TASK GOAL >>
Look for the line that has "Panneau signalétique RIA" in the material below; please repeat it and every line after it, exactly, up to and including the line that has "total: 68.64 -> 61.53", and nothing else.

RECORD EXCERPTS >>
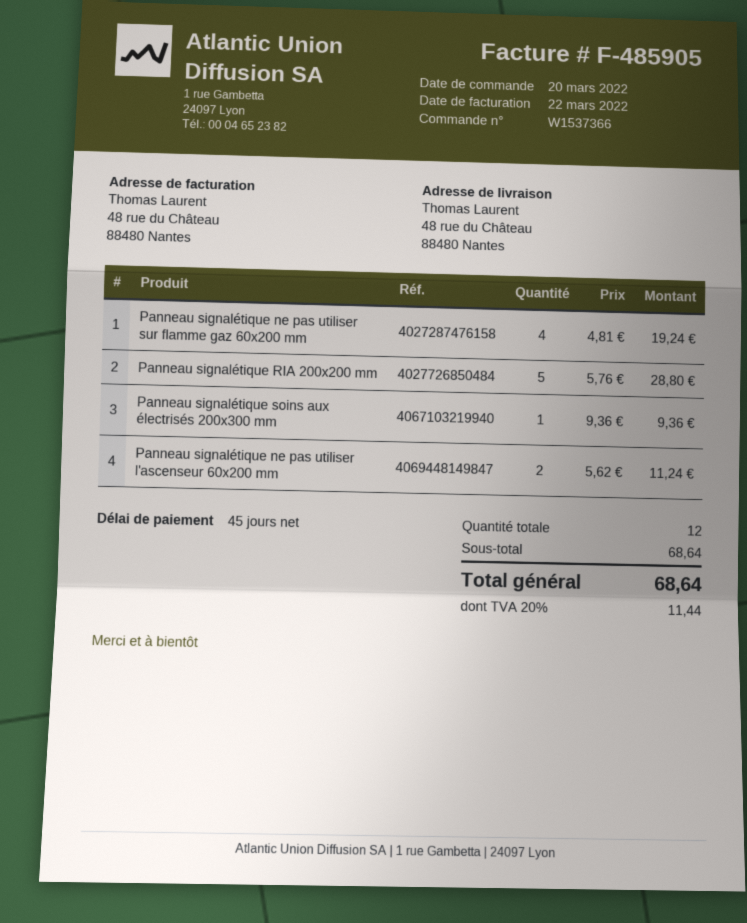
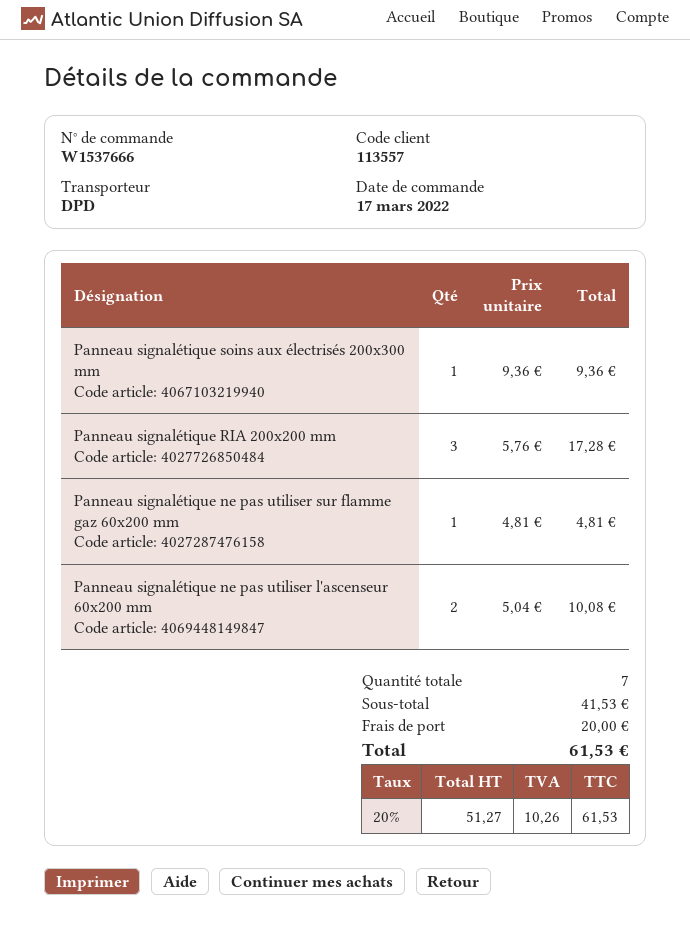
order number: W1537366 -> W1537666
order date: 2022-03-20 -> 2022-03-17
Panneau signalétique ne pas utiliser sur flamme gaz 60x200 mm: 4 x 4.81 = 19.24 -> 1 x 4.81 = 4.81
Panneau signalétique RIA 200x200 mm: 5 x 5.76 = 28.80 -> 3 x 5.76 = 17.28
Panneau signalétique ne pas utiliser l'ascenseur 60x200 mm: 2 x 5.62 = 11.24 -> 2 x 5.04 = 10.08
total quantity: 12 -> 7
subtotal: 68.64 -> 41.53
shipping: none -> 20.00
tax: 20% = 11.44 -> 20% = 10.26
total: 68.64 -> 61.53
...
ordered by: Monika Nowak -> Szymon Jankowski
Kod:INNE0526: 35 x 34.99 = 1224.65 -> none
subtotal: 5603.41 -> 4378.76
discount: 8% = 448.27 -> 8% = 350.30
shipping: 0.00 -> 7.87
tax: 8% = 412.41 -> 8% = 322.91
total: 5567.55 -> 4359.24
==
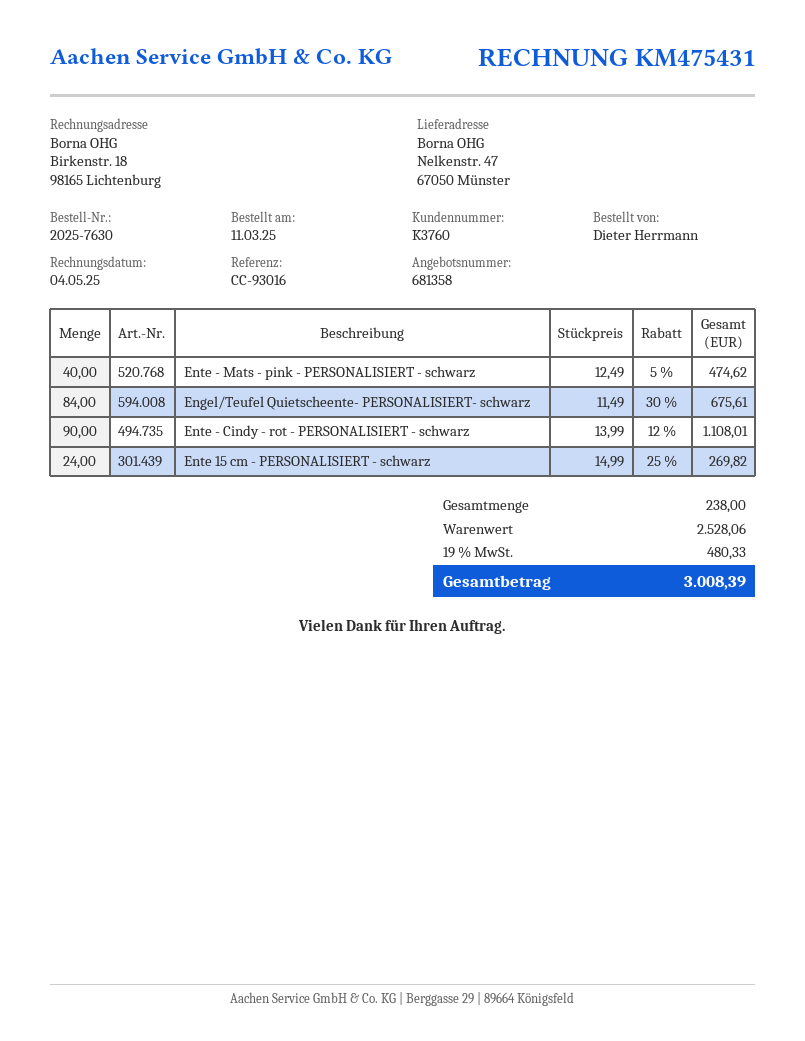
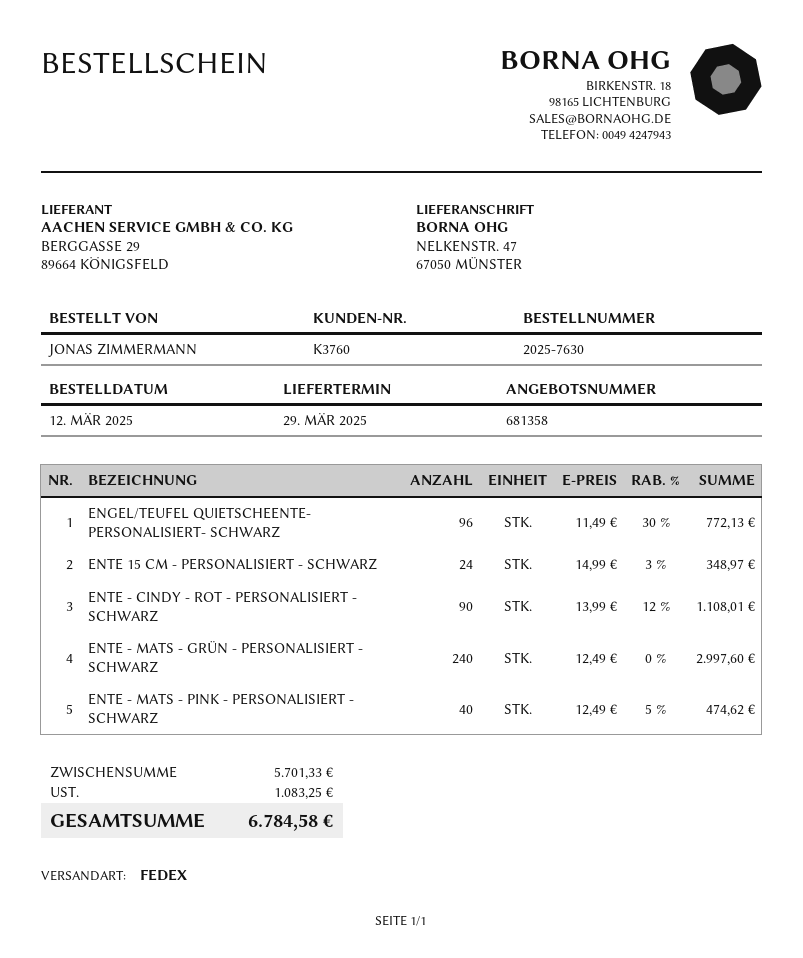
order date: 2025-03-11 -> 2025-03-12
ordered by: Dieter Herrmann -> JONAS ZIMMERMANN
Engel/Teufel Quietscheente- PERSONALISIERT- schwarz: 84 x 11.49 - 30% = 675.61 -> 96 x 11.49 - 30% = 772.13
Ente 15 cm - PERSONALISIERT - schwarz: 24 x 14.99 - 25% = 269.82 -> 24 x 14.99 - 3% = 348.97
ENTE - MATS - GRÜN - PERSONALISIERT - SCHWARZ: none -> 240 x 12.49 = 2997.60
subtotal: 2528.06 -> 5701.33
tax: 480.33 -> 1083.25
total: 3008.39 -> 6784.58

THE COMPLETED TASK >>
Panneau signalétique RIA 200x200 mm: 5 x 5.76 = 28.80 -> 3 x 5.76 = 17.28
Panneau signalétique ne pas utiliser l'ascenseur 60x200 mm: 2 x 5.62 = 11.24 -> 2 x 5.04 = 10.08
total quantity: 12 -> 7
subtotal: 68.64 -> 41.53
shipping: none -> 20.00
tax: 20% = 11.44 -> 20% = 10.26
total: 68.64 -> 61.53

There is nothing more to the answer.